There is no room in the world for me to be myself
If I really put myself out, I will fail spectacularly and be humiliated
Real pleasure comes from receiving without giving
People are too stupid to understand me
Any group I join will expel me
I am irretrievably polluted by weird and evil impulses I cannot trust
I do not have, and cannot get, enough
I cannot withstand confrontation
Women want to control me
Anger makes me strong and invulnerable
I do not deserve to be happy
If I allow myself to enjoy someone or something fully, they/it will be taken away
I can’t follow through on what I start
Everybody sucks — which really means “everybody will eventually disappoint me or hurt my feelings”

INT: Wow, again. It’s hard to imagine being very happy with all of that floating around in your brain.

•FSP: Tell me about it … Especially since all of these images have an influence on me which actually causes me to attract experiences which confirm my images.

INT: Can you spell that out a little?

•FSP: Well, we’ve already talked about the selfish guy who triggers selfish behavior in others which reinforces his belief that everyone is selfish and that therefore he needs to be selfish as well. In a similar vein, do you remember what I said last time about the image I have that I have to put on a mask or other people will reject me, and how that belief causes me to act in ways which are slightly annoying because they’re not real?

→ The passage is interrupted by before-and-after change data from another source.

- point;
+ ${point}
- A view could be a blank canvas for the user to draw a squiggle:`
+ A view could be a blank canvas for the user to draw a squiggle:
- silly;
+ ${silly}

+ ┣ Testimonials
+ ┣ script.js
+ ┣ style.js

INT: Which causes people to reject you …

•FSP: Which confirms my image that there’s something unlikable about me which I have to cover up with a mask.

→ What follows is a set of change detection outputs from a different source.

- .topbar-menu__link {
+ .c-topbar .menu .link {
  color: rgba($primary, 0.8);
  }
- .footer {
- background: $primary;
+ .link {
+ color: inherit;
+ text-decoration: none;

INT: Yes, I do remember that. And I see the connection. So how does someone go about putting an images list together?

•FSP: A good way to do it is to spend some time thinking about your entire life, and jotting down all the times that have caused you disharmony of some kind — for instance, anger, shame, sadness, fear, stress — and then looking for the common themes. Just kind of write a caption for the pictures you’re seeing in your mind, or state the beliefs about life which seem to be illustrated.

INT: My whole life? That could take days!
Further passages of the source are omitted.